▼

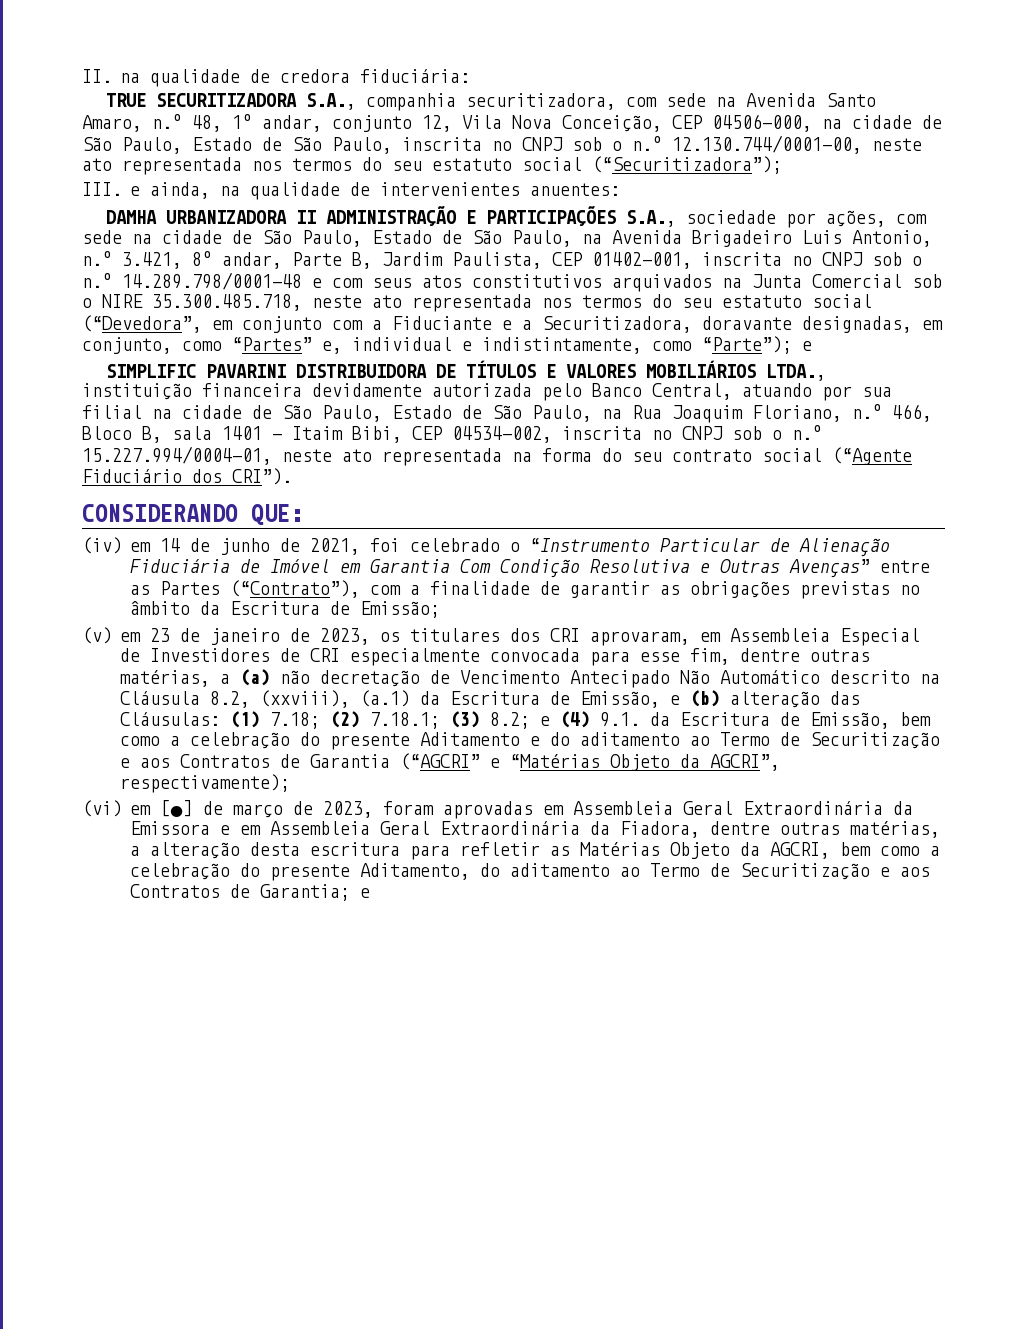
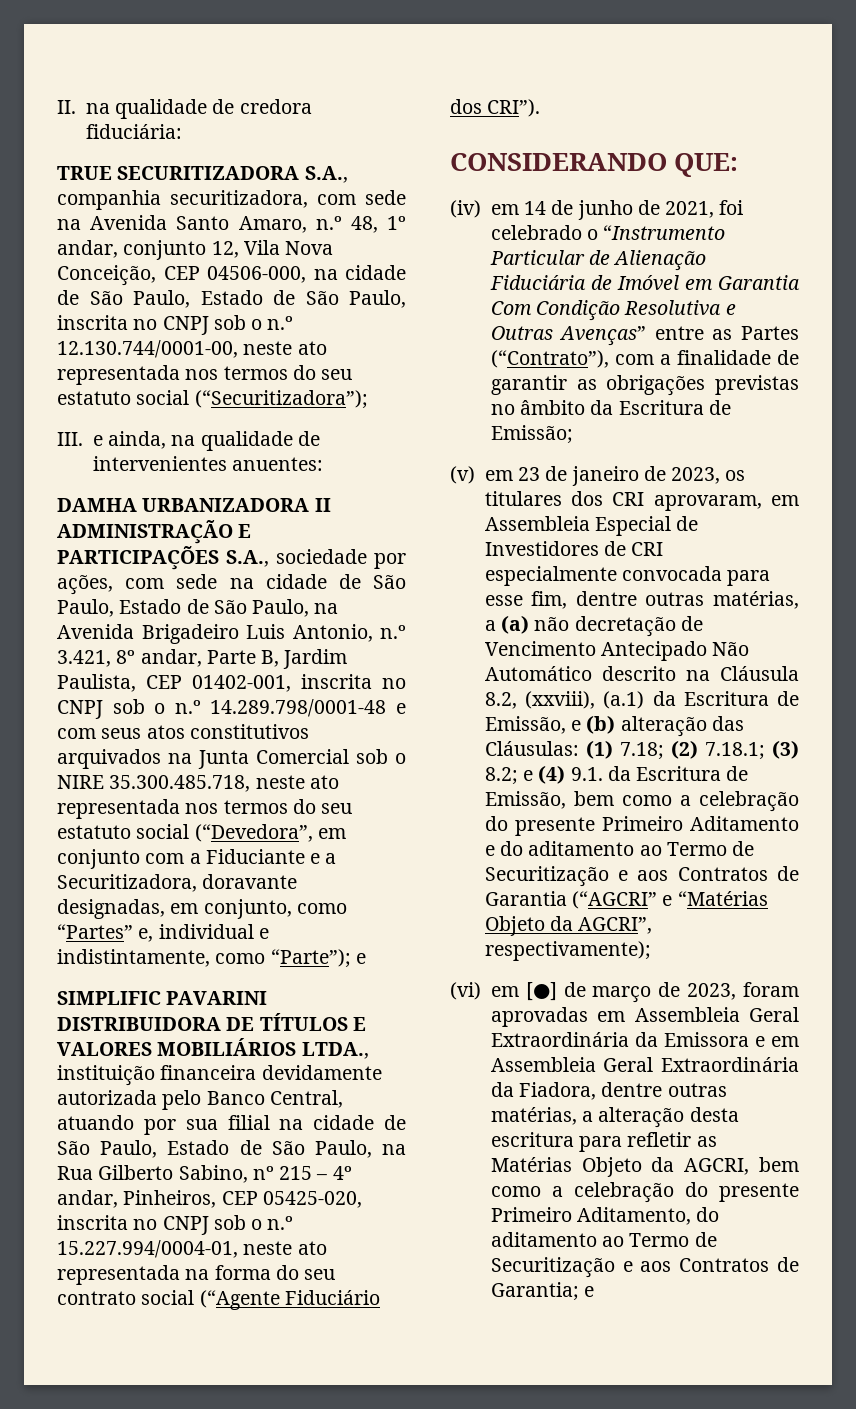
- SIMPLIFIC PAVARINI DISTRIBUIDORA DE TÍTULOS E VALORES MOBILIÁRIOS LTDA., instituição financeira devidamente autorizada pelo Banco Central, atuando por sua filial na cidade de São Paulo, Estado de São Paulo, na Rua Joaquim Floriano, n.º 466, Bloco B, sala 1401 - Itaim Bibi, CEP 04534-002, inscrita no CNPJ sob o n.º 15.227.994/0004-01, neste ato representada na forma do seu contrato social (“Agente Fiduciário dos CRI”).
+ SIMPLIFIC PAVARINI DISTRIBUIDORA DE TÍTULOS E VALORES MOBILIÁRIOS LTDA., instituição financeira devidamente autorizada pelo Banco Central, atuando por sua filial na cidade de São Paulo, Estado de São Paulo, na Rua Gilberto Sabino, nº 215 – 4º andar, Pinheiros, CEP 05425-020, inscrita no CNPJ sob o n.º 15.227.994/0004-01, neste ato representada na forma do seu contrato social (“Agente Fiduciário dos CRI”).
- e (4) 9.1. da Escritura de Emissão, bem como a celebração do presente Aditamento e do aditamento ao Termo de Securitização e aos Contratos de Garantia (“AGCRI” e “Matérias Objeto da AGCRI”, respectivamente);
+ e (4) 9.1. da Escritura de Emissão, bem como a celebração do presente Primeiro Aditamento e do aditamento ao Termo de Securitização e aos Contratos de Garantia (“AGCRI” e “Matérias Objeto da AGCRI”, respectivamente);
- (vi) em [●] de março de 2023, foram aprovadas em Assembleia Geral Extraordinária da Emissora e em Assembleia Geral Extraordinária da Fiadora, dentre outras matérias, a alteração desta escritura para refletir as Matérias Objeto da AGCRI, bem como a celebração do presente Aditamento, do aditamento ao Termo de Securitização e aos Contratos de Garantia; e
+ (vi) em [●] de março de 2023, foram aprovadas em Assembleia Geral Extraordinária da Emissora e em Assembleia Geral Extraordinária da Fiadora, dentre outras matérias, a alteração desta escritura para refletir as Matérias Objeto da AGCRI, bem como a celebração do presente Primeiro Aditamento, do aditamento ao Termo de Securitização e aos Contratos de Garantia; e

▲
▼

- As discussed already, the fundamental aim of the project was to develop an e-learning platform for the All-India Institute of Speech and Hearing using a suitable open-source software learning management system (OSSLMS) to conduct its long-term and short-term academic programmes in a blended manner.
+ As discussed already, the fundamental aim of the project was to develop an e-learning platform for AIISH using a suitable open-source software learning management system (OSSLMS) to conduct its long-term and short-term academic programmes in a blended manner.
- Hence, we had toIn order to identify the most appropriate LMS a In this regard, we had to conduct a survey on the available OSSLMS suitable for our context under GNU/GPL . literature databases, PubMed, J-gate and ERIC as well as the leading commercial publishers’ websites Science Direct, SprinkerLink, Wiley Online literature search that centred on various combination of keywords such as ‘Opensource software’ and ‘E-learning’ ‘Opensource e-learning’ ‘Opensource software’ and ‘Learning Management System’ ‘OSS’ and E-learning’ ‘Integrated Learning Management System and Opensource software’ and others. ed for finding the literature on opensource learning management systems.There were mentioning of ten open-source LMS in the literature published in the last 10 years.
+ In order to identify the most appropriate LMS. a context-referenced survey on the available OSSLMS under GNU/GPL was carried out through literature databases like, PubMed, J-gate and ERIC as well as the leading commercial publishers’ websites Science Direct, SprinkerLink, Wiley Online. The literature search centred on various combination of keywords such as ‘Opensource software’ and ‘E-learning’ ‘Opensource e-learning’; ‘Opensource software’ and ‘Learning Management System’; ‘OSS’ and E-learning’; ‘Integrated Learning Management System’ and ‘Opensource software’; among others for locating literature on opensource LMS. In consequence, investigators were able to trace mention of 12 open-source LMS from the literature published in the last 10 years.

▲
▼

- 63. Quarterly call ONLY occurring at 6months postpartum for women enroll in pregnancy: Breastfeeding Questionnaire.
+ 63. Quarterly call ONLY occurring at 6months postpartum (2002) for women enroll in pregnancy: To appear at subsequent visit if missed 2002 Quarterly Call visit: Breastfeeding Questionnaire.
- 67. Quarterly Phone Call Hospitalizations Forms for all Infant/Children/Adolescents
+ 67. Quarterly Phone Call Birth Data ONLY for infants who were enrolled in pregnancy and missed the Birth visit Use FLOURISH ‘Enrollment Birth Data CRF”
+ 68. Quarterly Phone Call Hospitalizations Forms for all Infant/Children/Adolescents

▲

Activity: Show every line of the material above in which "blended" is present.

Worked solution:
- As discussed already, the fundamental aim of the project was to develop an e-learning platform for the All-India Institute of Speech and Hearing using a suitable open-source software learning management system (OSSLMS) to conduct its long-term and short-term academic programmes in a blended manner.
+ As discussed already, the fundamental aim of the project was to develop an e-learning platform for AIISH using a suitable open-source software learning management system (OSSLMS) to conduct its long-term and short-term academic programmes in a blended manner.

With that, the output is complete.